I enrolled as a freshman at IU with several scholarships under my belt, including ones from the Indiana Junior Classical League and the National Latin Exam. A placement exam I took during freshman orientation, however, said that I earned no credit in Latin. I explained to the advisor that I had several Latin scholarships and was planning to be a Latin teacher. He double-checked the scores, and there had been a computer glitch that cut all the scores in half. I actually had earned enough credit to start my first year of college Latin in a 300-level Cicero course.

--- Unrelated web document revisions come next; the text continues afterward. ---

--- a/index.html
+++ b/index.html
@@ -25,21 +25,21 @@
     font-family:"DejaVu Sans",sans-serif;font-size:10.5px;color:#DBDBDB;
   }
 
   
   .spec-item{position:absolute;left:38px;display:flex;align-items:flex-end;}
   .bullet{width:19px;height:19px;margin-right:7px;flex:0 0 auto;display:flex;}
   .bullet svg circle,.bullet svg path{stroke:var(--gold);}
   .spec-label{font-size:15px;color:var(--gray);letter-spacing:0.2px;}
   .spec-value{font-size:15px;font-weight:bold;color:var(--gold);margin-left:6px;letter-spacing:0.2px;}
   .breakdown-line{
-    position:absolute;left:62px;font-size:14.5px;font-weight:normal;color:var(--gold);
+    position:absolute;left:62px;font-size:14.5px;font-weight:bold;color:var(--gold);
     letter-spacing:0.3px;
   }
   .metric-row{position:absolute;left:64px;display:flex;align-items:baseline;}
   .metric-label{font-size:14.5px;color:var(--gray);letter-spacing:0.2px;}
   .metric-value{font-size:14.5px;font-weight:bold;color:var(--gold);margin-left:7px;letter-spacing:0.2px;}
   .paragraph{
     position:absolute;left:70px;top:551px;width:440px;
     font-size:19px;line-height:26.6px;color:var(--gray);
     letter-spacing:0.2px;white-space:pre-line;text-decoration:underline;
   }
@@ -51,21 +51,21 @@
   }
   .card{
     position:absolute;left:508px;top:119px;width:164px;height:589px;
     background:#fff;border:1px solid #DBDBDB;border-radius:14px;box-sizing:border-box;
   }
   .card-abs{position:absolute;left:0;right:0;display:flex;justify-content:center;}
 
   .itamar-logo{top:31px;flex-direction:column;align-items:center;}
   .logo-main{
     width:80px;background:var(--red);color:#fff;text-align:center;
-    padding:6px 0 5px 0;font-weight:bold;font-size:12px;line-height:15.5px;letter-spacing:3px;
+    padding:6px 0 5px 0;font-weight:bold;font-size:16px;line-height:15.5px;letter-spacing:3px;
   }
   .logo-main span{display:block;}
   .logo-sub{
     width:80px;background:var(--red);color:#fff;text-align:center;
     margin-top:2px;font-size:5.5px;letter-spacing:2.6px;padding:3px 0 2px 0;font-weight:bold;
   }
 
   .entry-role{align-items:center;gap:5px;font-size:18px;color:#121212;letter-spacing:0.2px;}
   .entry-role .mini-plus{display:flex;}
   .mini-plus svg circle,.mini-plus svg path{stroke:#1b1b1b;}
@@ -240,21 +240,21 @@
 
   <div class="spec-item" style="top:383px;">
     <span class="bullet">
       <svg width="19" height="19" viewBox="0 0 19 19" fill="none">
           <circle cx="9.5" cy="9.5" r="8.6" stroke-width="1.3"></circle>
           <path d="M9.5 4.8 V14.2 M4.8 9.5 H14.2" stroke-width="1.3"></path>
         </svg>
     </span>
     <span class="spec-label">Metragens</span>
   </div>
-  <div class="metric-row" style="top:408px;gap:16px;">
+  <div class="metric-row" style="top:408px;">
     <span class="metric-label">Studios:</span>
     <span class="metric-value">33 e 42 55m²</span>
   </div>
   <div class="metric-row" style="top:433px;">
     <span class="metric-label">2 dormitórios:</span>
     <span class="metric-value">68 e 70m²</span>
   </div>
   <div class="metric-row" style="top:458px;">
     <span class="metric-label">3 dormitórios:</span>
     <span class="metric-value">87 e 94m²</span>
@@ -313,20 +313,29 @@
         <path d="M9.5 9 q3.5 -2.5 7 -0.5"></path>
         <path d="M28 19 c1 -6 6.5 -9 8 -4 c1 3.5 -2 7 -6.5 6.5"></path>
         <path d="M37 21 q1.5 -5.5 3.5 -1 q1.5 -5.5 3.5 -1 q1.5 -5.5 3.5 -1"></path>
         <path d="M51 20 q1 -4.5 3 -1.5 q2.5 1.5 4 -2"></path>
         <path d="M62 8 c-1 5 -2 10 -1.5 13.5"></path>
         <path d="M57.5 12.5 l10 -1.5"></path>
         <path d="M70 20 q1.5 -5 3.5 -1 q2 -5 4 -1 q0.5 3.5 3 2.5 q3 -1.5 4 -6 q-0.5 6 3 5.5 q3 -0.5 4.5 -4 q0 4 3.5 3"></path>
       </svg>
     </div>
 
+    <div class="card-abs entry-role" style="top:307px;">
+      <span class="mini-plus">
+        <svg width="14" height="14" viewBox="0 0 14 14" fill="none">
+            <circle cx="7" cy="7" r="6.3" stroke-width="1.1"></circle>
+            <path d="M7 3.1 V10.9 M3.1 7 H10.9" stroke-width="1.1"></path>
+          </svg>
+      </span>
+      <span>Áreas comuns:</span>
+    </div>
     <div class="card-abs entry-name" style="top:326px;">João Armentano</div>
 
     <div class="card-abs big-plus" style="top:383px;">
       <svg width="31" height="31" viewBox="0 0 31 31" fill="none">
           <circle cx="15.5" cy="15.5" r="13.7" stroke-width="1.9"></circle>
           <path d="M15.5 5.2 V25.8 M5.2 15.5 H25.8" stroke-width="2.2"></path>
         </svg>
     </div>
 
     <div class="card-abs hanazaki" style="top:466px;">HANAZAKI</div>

That first course was with Prof. Betty Rose Nagle. I was fortunate to continue my study with Prof. Ted Ramage for Livy, Prof. James Halporn for Latin prose composition, Prof. Eleanor Leach for Horace and Catullus, Prof. Louis Perraud (now at the University of Idaho) for Plautus and Terence and again for Ovid/Propertius/Tibullus/Catullus, Prof. Mark Damen (now at Utah State University) for Vergil's Eclogues and Georgics, Prof. Tim Long for Greek, and Prof. Betty Rose Nagle for Ovid. It is interesting that the first and last Latin classes I took at IU were both taught by Prof. Nagle.

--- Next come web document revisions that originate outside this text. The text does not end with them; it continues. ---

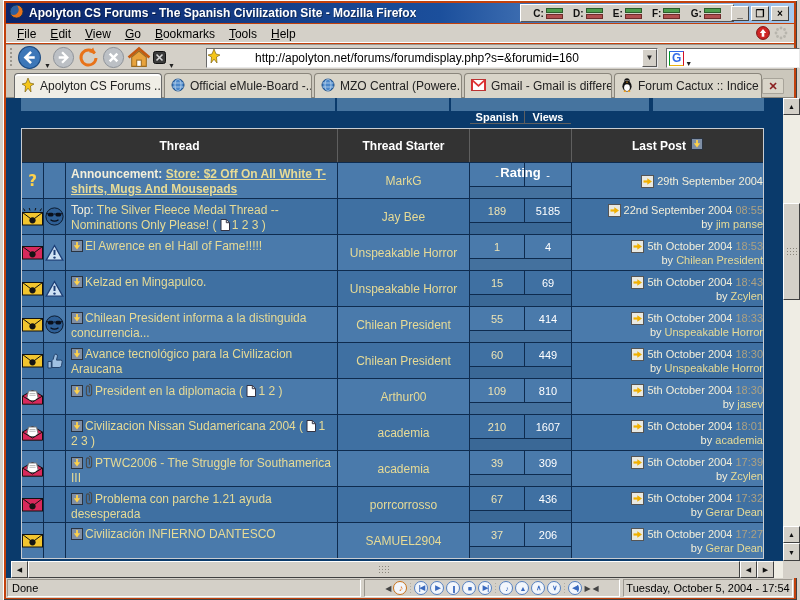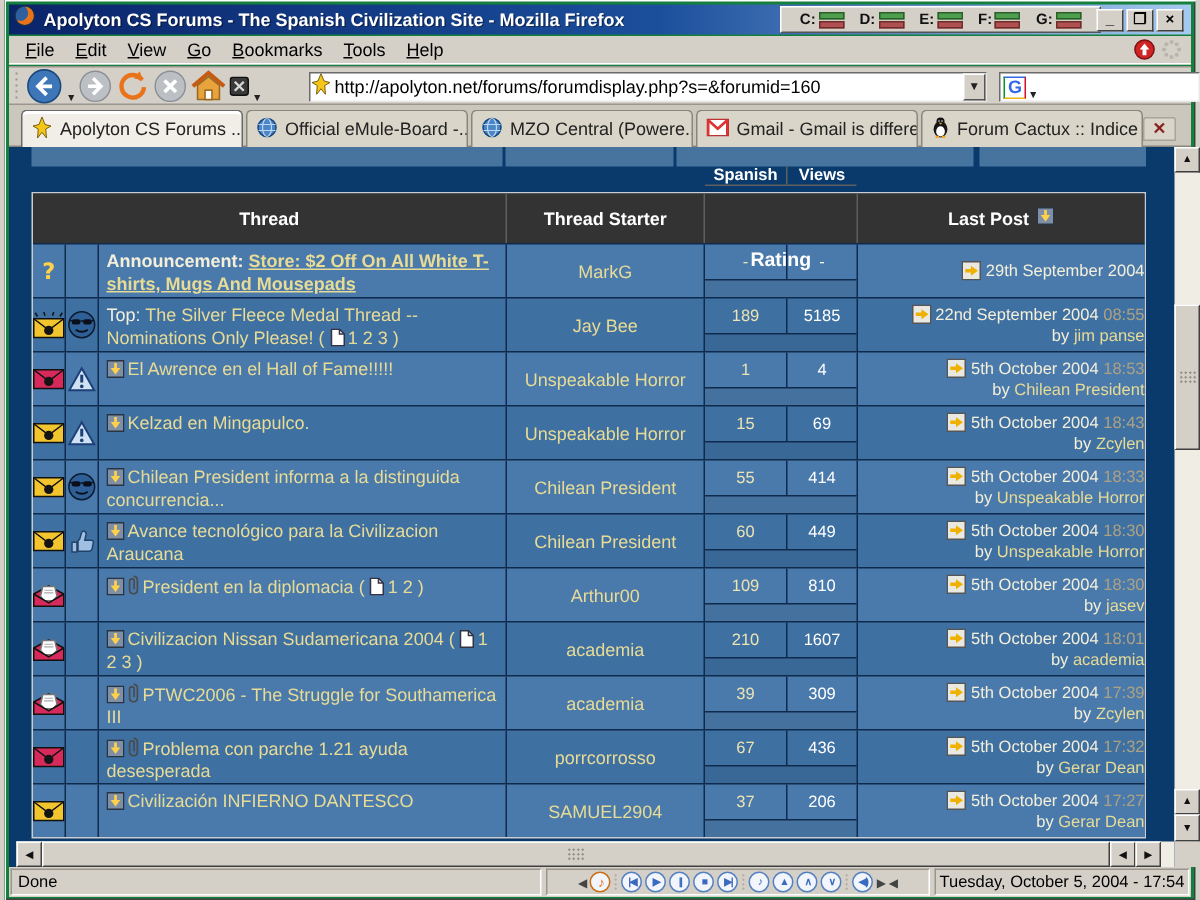--- a/index.html
+++ b/index.html
@@ -1,20 +1,20 @@
 <!DOCTYPE html>
 <html><head>
 <meta charset="utf-8">
 <style>
   html,body{margin:0;padding:0;}
   body{width:800px;height:600px;overflow:hidden;font-family:"Liberation Sans",sans-serif;background:#d4d0c8;position:relative;}
   *{box-sizing:border-box;}
 
   
-  #win{position:absolute;inset:0;background:#15803d;border-left:3px solid #d4d0c8;border-right:3px solid #d4d0c8;
+  #win{position:absolute;inset:0;background:#c2410c;border-left:3px solid #d4d0c8;border-right:3px solid #d4d0c8;
        box-shadow:inset 1px 1px 0 #ffffff, inset -1px -1px 0 #404040;}
   #titlebar{position:absolute;left:3px;top:3px;right:3px;height:20px;
     background:linear-gradient(90deg,#0a246a 0%,#1b4f9c 55%,#a6caf0 100%);
     display:flex;align-items:center;padding:0 3px;color:#fff;}
   #title-text{font-size:12px;font-weight:bold;margin-left:5px;white-space:nowrap;overflow:hidden;
     text-shadow:1px 1px 0 rgba(0,0,0,.4);}
   #drive-monitor{position:absolute;left:514px;top:1px;width:214px;height:18px;background:#d4d0c8;
     border:1px solid;border-color:#fff #555 #555 #fff;display:flex;align-items:center;justify-content:space-evenly;padding:0 2px;}
   .drive{display:flex;align-items:center;gap:2px;}
   .drive-label{font-size:10px;font-weight:bold;color:#111;}
@@ -30,21 +30,21 @@
   .menu-item{font-size:12px;color:#000;padding:2px 7px;}
   .menu-item u{text-decoration:underline;}
   #menubar-right{position:absolute;right:6px;top:2px;display:flex;gap:4px;align-items:center;}
 
   #navbar{position:absolute;left:3px;top:44px;right:3px;height:26px;background:#d4d0c8;
     border-top:1px solid #9a968e;border-bottom:1px solid #9a968e;display:flex;align-items:center;}
   .grippy{width:4px;height:20px;margin:0 3px;background-image:radial-gradient(#9a968e 35%,transparent 36%);background-size:4px 4px;}
   .navbtn{display:flex;align-items:center;justify-content:center;margin:0 1px;}
   .mini-drop{font-size:7px;color:#222;margin-left:1px;align-self:flex-end;}
   #urlbar{position:absolute;left:200px;top:3px;width:452px;height:20px;background:#fff;
-    border:1px solid;border-color:#6a6a6a #e8e8e8 #e8e8e8 #6a6a6a;display:flex;align-items:center;}
+    border:1px solid;border-color:#6a6a6a #e8e8e8 #e8e8e8 #6a6a6a;display:flex;align-items:center;gap:32px;}
   #urlbar input{flex:1;border:none;outline:none;font-size:12px;font-family:"Liberation Sans",sans-serif;color:#000;background:transparent;height:16px;}
   #url-drop{width:15px;height:18px;background:#d4d0c8;border:1px solid;border-color:#fff #555 #555 #fff;
     font-size:8px;text-align:center;line-height:16px;color:#222;}
   #searchbox{position:absolute;left:660px;top:3px;width:134px;height:20px;background:#fff;
     border:1px solid;border-color:#6a6a6a #e8e8e8 #e8e8e8 #6a6a6a;display:flex;align-items:center;padding-left:2px;}
   #searchbox input{flex:1;width:60px;border:none;outline:none;font-size:12px;background:transparent;}
   #g-logo{font-size:12px;font-weight:bold;color:#3369e8;border:1px solid;padding:0 2px;line-height:13px;
     border-color:#3369e8 #d50f25 #eeb211 #009925;background:#fff;}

Not only did my appreciation and passion for Classical Studies grow by leaps and bounds with such instructors, but I gained long-lasting professional relationships. I have remained in contact with Professors Long, Nagle, and Leach over the years, and both Long and Leach attended the wedding when I married the girl I had met in Prof. Halporn's class. My friendship with Tim Long is truly one of the treasured parts of my life. As I have acknowledged elsewhere, he has been a teacher, mentor, colleague, and friend, and I was very happy when we established a scholarship in his name at North Central High School.

After graduation with a B.A. with honors in Classical Studies, I immediately went into teaching and soon after pursued graduate work, all of which will be the subjects of upcoming posts. To this day, however, I can say that IU Classical Studies prepared me well to live my dream, and it is to its resources and to its faculty in Ballantine Hall that I still return as I continue to learn and grow in the greatest discipline within the liberal arts.